Assigned task: Your answer should repeat every record verbatim.

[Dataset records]
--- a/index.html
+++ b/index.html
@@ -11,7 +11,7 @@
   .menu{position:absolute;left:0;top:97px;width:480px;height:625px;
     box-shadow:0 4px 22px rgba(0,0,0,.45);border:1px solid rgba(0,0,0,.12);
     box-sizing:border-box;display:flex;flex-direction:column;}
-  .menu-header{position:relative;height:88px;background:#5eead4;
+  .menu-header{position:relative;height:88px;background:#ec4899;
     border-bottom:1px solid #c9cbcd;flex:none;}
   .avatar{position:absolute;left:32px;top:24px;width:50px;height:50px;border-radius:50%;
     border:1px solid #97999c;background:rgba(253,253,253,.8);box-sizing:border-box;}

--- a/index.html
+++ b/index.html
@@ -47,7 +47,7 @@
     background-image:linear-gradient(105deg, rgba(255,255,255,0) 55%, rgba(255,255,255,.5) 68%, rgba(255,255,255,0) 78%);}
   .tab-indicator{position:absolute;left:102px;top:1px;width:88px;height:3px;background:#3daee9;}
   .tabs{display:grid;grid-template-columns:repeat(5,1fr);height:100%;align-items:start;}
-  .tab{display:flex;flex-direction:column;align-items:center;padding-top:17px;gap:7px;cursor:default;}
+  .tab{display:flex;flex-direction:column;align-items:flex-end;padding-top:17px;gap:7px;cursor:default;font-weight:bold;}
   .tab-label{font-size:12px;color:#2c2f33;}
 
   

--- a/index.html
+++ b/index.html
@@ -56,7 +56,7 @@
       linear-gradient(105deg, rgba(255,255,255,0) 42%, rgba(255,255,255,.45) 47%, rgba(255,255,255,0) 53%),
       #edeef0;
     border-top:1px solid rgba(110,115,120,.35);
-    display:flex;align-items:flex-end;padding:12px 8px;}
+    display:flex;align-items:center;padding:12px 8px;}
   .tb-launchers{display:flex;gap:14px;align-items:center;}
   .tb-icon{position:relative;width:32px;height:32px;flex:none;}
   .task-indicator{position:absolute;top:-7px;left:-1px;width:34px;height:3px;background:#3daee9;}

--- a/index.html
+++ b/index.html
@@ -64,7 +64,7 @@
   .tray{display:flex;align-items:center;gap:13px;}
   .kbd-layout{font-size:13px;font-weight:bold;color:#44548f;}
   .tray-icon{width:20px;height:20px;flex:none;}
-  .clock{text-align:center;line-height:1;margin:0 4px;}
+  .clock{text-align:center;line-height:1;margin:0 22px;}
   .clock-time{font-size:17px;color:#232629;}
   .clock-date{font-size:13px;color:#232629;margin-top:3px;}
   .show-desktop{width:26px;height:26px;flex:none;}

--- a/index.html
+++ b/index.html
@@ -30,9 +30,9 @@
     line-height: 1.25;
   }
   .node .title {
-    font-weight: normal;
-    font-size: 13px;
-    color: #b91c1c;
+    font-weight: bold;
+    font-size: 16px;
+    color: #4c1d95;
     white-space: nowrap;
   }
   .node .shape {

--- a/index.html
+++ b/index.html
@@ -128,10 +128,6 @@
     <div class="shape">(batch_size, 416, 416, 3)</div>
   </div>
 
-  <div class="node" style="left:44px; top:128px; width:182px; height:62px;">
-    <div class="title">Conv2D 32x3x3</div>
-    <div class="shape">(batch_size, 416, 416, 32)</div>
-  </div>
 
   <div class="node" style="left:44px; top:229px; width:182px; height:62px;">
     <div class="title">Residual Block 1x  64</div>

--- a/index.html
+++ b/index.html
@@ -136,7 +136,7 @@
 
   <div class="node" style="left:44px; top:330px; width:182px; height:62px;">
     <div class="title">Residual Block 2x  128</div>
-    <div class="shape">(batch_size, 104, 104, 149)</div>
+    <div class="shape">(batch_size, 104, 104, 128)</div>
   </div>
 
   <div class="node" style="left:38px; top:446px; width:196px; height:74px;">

Problem solution:
--- a/index.html
+++ b/index.html
@@ -11,7 +11,7 @@
   .menu{position:absolute;left:0;top:97px;width:480px;height:625px;
     box-shadow:0 4px 22px rgba(0,0,0,.45);border:1px solid rgba(0,0,0,.12);
     box-sizing:border-box;display:flex;flex-direction:column;}
-  .menu-header{position:relative;height:88px;background:#5eead4;
+  .menu-header{position:relative;height:88px;background:#ec4899;
     border-bottom:1px solid #c9cbcd;flex:none;}
   .avatar{position:absolute;left:32px;top:24px;width:50px;height:50px;border-radius:50%;
     border:1px solid #97999c;background:rgba(253,253,253,.8);box-sizing:border-box;}

--- a/index.html
+++ b/index.html
@@ -47,7 +47,7 @@
     background-image:linear-gradient(105deg, rgba(255,255,255,0) 55%, rgba(255,255,255,.5) 68%, rgba(255,255,255,0) 78%);}
   .tab-indicator{position:absolute;left:102px;top:1px;width:88px;height:3px;background:#3daee9;}
   .tabs{display:grid;grid-template-columns:repeat(5,1fr);height:100%;align-items:start;}
-  .tab{display:flex;flex-direction:column;align-items:center;padding-top:17px;gap:7px;cursor:default;}
+  .tab{display:flex;flex-direction:column;align-items:flex-end;padding-top:17px;gap:7px;cursor:default;font-weight:bold;}
   .tab-label{font-size:12px;color:#2c2f33;}
 
   

--- a/index.html
+++ b/index.html
@@ -56,7 +56,7 @@
       linear-gradient(105deg, rgba(255,255,255,0) 42%, rgba(255,255,255,.45) 47%, rgba(255,255,255,0) 53%),
       #edeef0;
     border-top:1px solid rgba(110,115,120,.35);
-    display:flex;align-items:flex-end;padding:12px 8px;}
+    display:flex;align-items:center;padding:12px 8px;}
   .tb-launchers{display:flex;gap:14px;align-items:center;}
   .tb-icon{position:relative;width:32px;height:32px;flex:none;}
   .task-indicator{position:absolute;top:-7px;left:-1px;width:34px;height:3px;background:#3daee9;}

--- a/index.html
+++ b/index.html
@@ -64,7 +64,7 @@
   .tray{display:flex;align-items:center;gap:13px;}
   .kbd-layout{font-size:13px;font-weight:bold;color:#44548f;}
   .tray-icon{width:20px;height:20px;flex:none;}
-  .clock{text-align:center;line-height:1;margin:0 4px;}
+  .clock{text-align:center;line-height:1;margin:0 22px;}
   .clock-time{font-size:17px;color:#232629;}
   .clock-date{font-size:13px;color:#232629;margin-top:3px;}
   .show-desktop{width:26px;height:26px;flex:none;}

--- a/index.html
+++ b/index.html
@@ -30,9 +30,9 @@
     line-height: 1.25;
   }
   .node .title {
-    font-weight: normal;
-    font-size: 13px;
-    color: #b91c1c;
+    font-weight: bold;
+    font-size: 16px;
+    color: #4c1d95;
     white-space: nowrap;
   }
   .node .shape {

--- a/index.html
+++ b/index.html
@@ -128,10 +128,6 @@
     <div class="shape">(batch_size, 416, 416, 3)</div>
   </div>
 
-  <div class="node" style="left:44px; top:128px; width:182px; height:62px;">
-    <div class="title">Conv2D 32x3x3</div>
-    <div class="shape">(batch_size, 416, 416, 32)</div>
-  </div>
 
   <div class="node" style="left:44px; top:229px; width:182px; height:62px;">
     <div class="title">Residual Block 1x  64</div>

--- a/index.html
+++ b/index.html
@@ -136,7 +136,7 @@
 
   <div class="node" style="left:44px; top:330px; width:182px; height:62px;">
     <div class="title">Residual Block 2x  128</div>
-    <div class="shape">(batch_size, 104, 104, 149)</div>
+    <div class="shape">(batch_size, 104, 104, 128)</div>
   </div>
 
   <div class="node" style="left:38px; top:446px; width:196px; height:74px;">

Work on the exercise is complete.